Senin 01 Feb 2021 21:31 WIB

Walhi: Bencana Hidrometeorologi di Jatim Terus Meningkat

Walhi Jatim catat Peningkatan bencana Hidrometeorologi karena aktivitas manusia

Rep: Dadang Kurnia/ Red: Ichsan Emrald Alamsyah
Warga berjalan melewati endapan lumpur pascabanjir di salah satu perumahan di Kelurahan Tegal Besar, Kaliwates, Jember, Jawa Timur, Sabtu (30/1). Wahana Lingkungan Hidup Indonesia (Walhi) Jawa Timur mencatat bencana hidrometeorologi di wilayah setempat terus meningkat setiap tahunnya.
Foto: Antara/Seno
Warga berjalan melewati endapan lumpur pascabanjir di salah satu perumahan di Kelurahan Tegal Besar, Kaliwates, Jember, Jawa Timur, Sabtu (30/1). Wahana Lingkungan Hidup Indonesia (Walhi) Jawa Timur mencatat bencana hidrometeorologi di wilayah setempat terus meningkat setiap tahunnya.

REPUBLIKA.CO.ID, SURABAYA -- Wahana Lingkungan Hidup Indonesia (Walhi) Jawa Timur mencatat bencana hidrometeorologi di wilayah setempat terus meningkat setiap tahunnya. Berdasarkan data dari Badan Nasional Penanggulangan Bencana (BNPB), pada 2013-2014 tercatat ada sekitar 233 bencana. Meningkat setahun kemudian menjadi 297 bencana. 

Meningkat lagi pada 2016 menjadi 404 bencana, lalu 434 bencana di 2017, 455 bencana di 2018, dan kembali meningkat menjadi 620 bencana pada 2019. Manajer Kampanye Walhi Jatim, Wahyu Eka S mengatakan, peningkatan risiko kerentanan bencana salah satunya disebabkan oleh perilaku antropogenik. Yakni bahaya yang disebabkan oleh aktivitas manusia. 

"Salah satu faktor penyumbang perubahan iklim dan kerentanan bencana, memunculkan sebuah keniscayaan bahwa perubahan iklim antropogenik akan meningkatkan beberapa bencana hidrometeorologi dan dampak kesehatan yang terkait," ujar Wahyu Eka melalui siaran tertulisnya, Senin (1/2).
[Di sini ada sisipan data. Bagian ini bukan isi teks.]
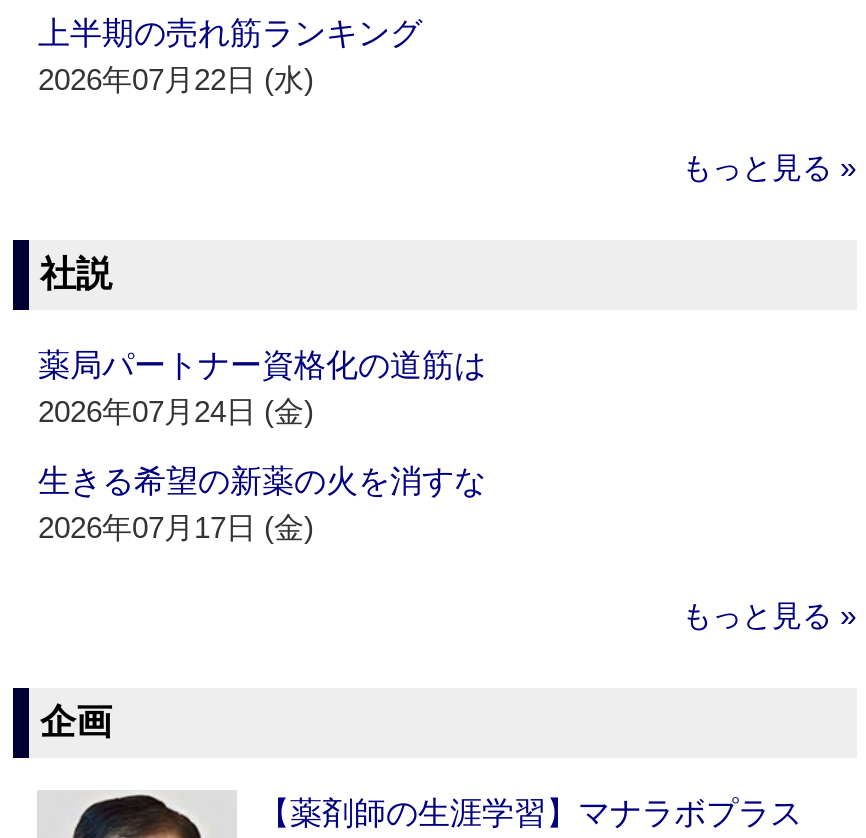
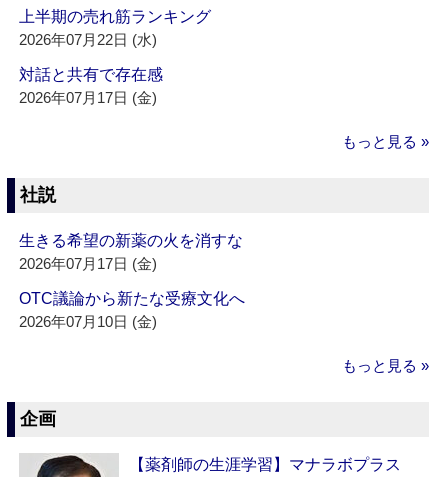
+ 対話と共有で存在感
+ 2026年07月17日 (金)

- 薬局パートナー資格化の道筋は
- 2026年07月24日 (金)

+ OTC議論から新たな受療文化へ
+ 2026年07月10日 (金)
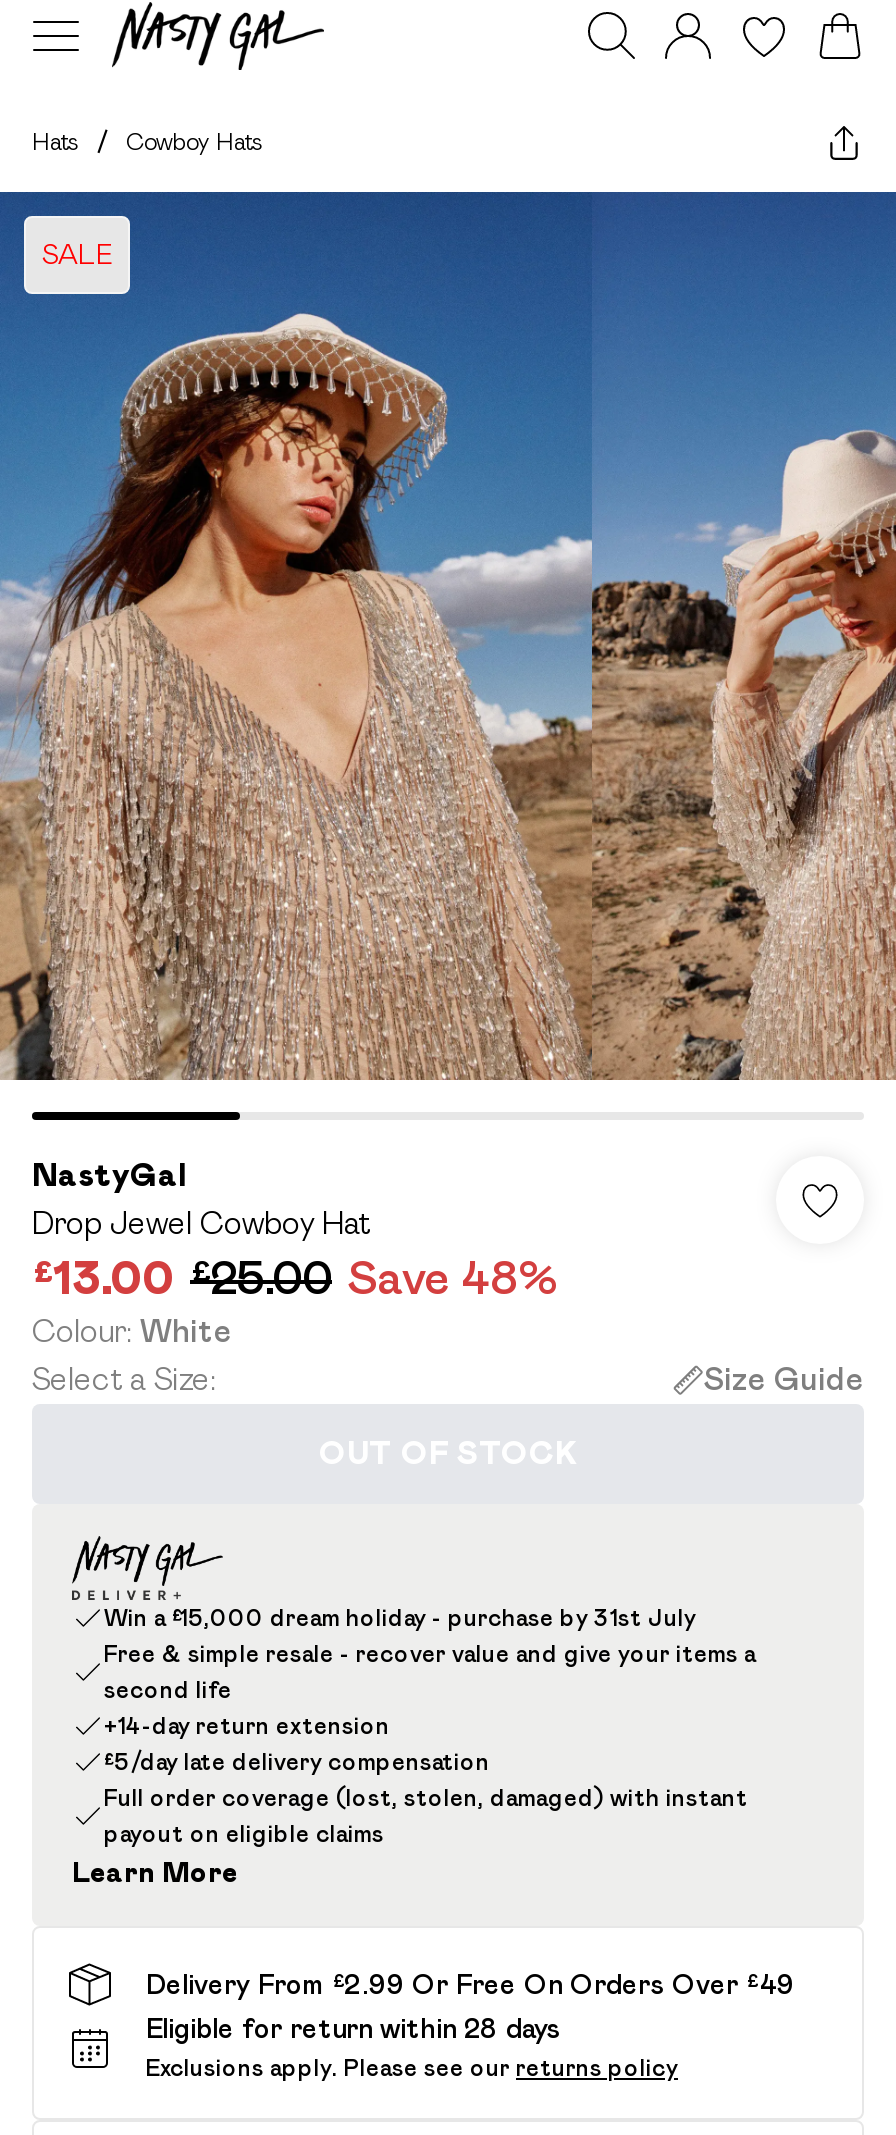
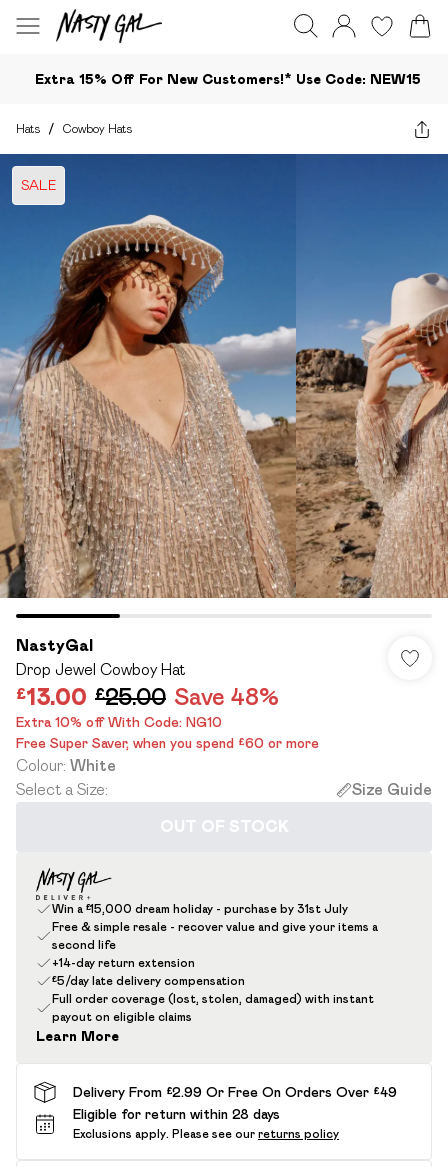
+ Extra 15% Off For New Customers!* Use Code: NEW15

+ Extra 10% off With Code: NG10
+ Free Super Saver, when you spend £60 or more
Data Global Forest Watch (GFW), kata Eka, pada 2001 Jawa Timur memiliki 232.000 hektar hutan primer yang membentang di lebih dari 4,8 persen luas daratannya. Namun pada 2019, hutan primer di Jawa Timur hilang sekitar 439 hektar setara dengan 255 kt emisi CO₂. 

Tak hanya itu, dari 2001 hingga 2019 tercatat Jawa Timur telah kehilangan 84.500 hektar tutupan pohon. Luas itu setara dengan penurunan 4,4 persen tutupan pohon sejak 2000, dan 36,3 juta ton emisi CO₂. 

Dalam aplikasi peta milik GFW juga disebutkan adanya lima daerah teratas yang bertanggung jawab atas 54 persen, dari seluruh kehilangan tutupan pohon antara tahun 2001 dan 2019. Rinciannya yakni Banyuwangi 15.800 hektar, Jember 12.200 hektar, Malang 8.780 hektar, Bondowoso 4.740 hektar, dan Tulungagung 3.860 hektar. 

Berdasarkan telaah data itu, Eka menilai, pemerintah terlalu abai dengan tidak melihat faktor kerentanan wilayah dalam menetapkan tata ruang dan sebuah kebijakan. "Penting kiranya pemerintah pusat, Pemprov Jawa Timur dan pemerintah kabupaten/ kota se-Jawa Timur untuk membuat kebijakan yang berbasis pada sains serta realitas," kata Eka. 

Eka melihat, selama ini izin tambang dan aneka izin yang tumpang tindih dengan kawasan hutan lainnya masih dirasa sangat masif. Eka merekomendasikan, rencana ulang pengelolaan yang memprioritaskan penyelamatan ruang hidup dari pada untuk eksploitasi. Selain itu, ia juga meminta pemerintah menghentikan izin tambang baik di kawasan hutan maupun pesisir Selatan, karena kini mulai marak lagi.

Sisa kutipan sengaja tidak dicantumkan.